WHAT TO PRODUCE: Go line by line through the entries below and copy those containing the string "background".

GIVEN RECORDS: Begin

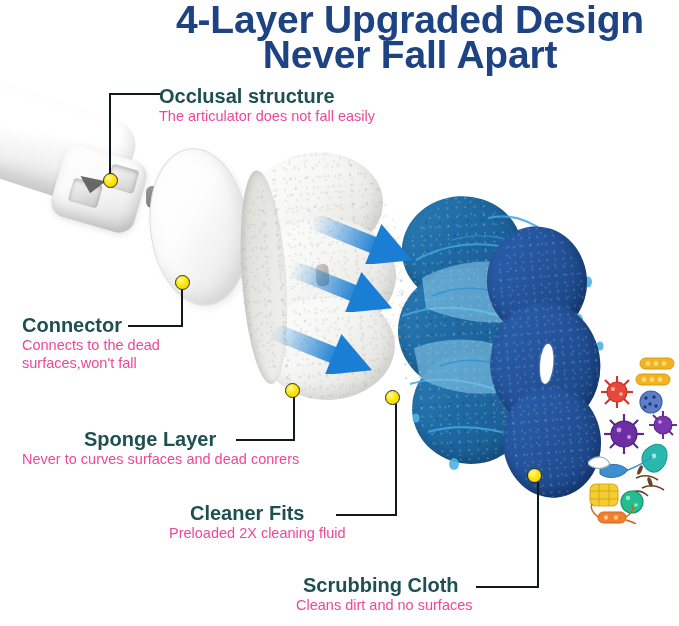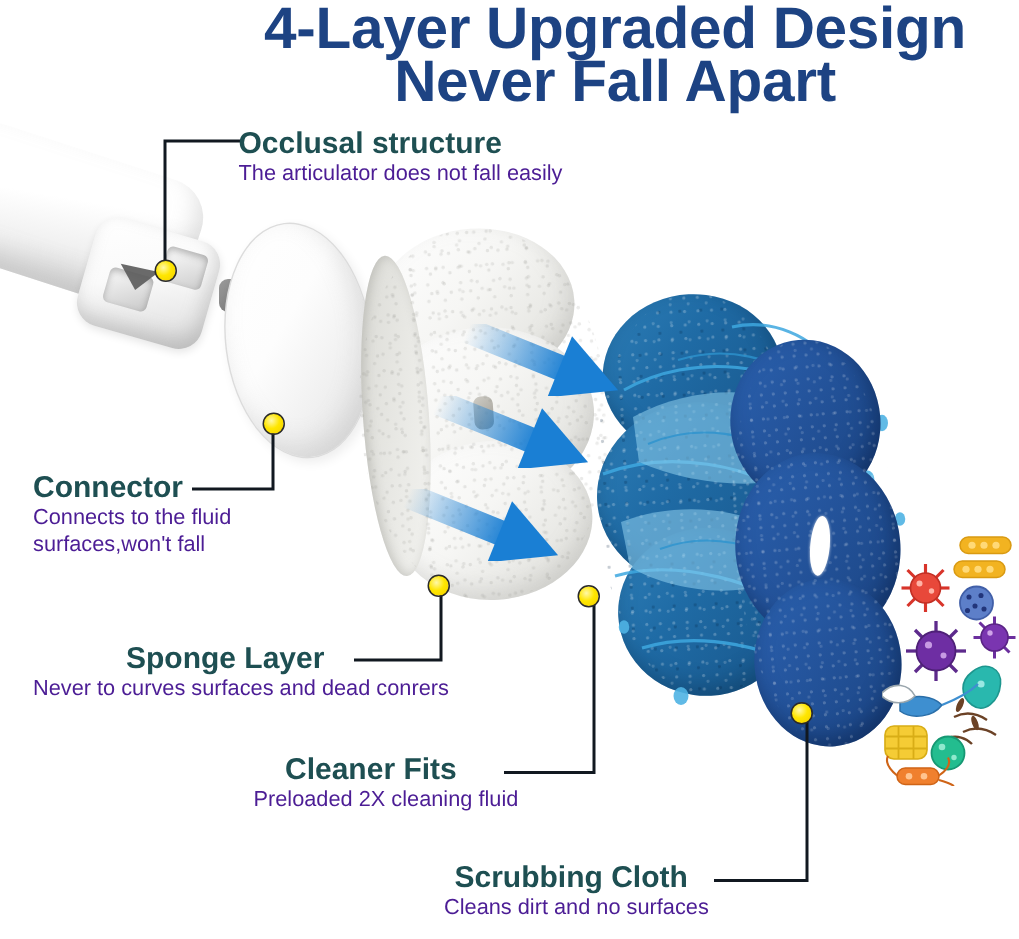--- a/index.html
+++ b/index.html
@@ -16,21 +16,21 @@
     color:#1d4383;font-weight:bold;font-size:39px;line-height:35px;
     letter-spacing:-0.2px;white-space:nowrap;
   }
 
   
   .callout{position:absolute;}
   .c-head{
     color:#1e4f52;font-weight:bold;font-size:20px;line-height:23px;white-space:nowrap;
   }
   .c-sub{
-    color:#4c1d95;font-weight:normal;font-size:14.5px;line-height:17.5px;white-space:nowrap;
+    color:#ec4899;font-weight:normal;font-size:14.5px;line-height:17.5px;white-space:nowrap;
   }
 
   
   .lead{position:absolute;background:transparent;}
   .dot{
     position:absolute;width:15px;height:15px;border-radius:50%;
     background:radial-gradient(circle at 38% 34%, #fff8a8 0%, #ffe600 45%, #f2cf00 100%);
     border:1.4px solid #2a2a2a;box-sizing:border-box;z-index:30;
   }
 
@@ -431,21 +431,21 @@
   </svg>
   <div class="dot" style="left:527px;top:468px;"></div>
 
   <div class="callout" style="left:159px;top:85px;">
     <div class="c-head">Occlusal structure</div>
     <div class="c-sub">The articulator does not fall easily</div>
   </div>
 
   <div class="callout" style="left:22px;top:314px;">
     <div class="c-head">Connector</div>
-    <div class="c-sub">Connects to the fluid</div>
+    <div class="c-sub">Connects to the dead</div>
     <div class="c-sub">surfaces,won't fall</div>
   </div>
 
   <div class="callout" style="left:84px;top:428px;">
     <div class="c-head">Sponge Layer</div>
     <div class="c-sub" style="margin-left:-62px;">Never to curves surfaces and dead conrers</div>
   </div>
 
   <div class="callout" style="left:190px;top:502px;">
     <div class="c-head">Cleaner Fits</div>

GIVEN RECORDS: End

TASK RESPONSE:
   .lead{position:absolute;background:transparent;}
     background:radial-gradient(circle at 38% 34%, #fff8a8 0%, #ffe600 45%, #f2cf00 100%);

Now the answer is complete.